Observers marveled at the equestrian skills of all South American horsemen. In the 1860s, Wilfred Latham recorded a typical view.”Born to the horse, as it were, the gaucho is a splendid horseman, dexterous with the lasso. In full career after a wild bull or cow, he swings the lasso and throws it unerringly over the animal’s horns; then on his checking the horse, the lasso, which is fastened to a ring in the broad hide girth of the saddle, is drawn taut, and the animal swung round or thrown.”
Despite their importance in war and to the ranch economy, Argentina’s elite leadership in Buenos Aires despised and feared the provincial masses, calling them cabecitas negras (little black heads). Cowboys of the pampas, mounted and armed as montoneros, provided the basis of popular and military support for disruptive caudillos. Racism pervaded and shaped elite policies on labor, immigration, and other matters throughout the nineteenth century. The one bright spot for Afro-Argentine gauchos took a musical form. Wandering troubadours, called payadores, entertained throughout the country. Many of the more famous singers were black.
Overall, South American cowboys attracted a curious blend of positive and negative commentary. Outsiders, whether Latin American or European, lauded the cowboys’ stamina and skill on horseback. Nationalists praised their warrior virtues as cavalrymen. Yet racism and ethnocentrism colored many views which held these horsemen to be savage, violent, and barely human. Naturalist Charles Darwin well expressed this ambivalence about gauchos during his visit to the pampas in the early 1830s. “Their politeness is excessive: they never drink their spirits without expecting you to taste it; but whilst making their exceedingly graceful bow, they seem quite as ready, if occasion offered, to cut your throat.”

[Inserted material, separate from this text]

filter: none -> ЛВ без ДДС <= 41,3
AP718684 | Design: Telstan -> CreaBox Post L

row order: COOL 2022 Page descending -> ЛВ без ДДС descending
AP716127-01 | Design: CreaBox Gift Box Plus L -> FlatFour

As the twentieth century dawned, Argentina’s ruling elite encouraged the creation of a new, mythical gaucho–loyal, patriotic, and white. Fearful of the disruptions of Italian immigrants, some radical labor leaders, the Argentine elite created an idealized white gaucho to serve as a model of citizenship, a figure that bore no resemblance to the actual gauchos of history. Thus in North and South America, cowboys of color remained suppressed and hidden from the historical record until recent times. Today we recognize the multiethnic composition of the ranch labor force and the fallacy of invented white heroes of horseback.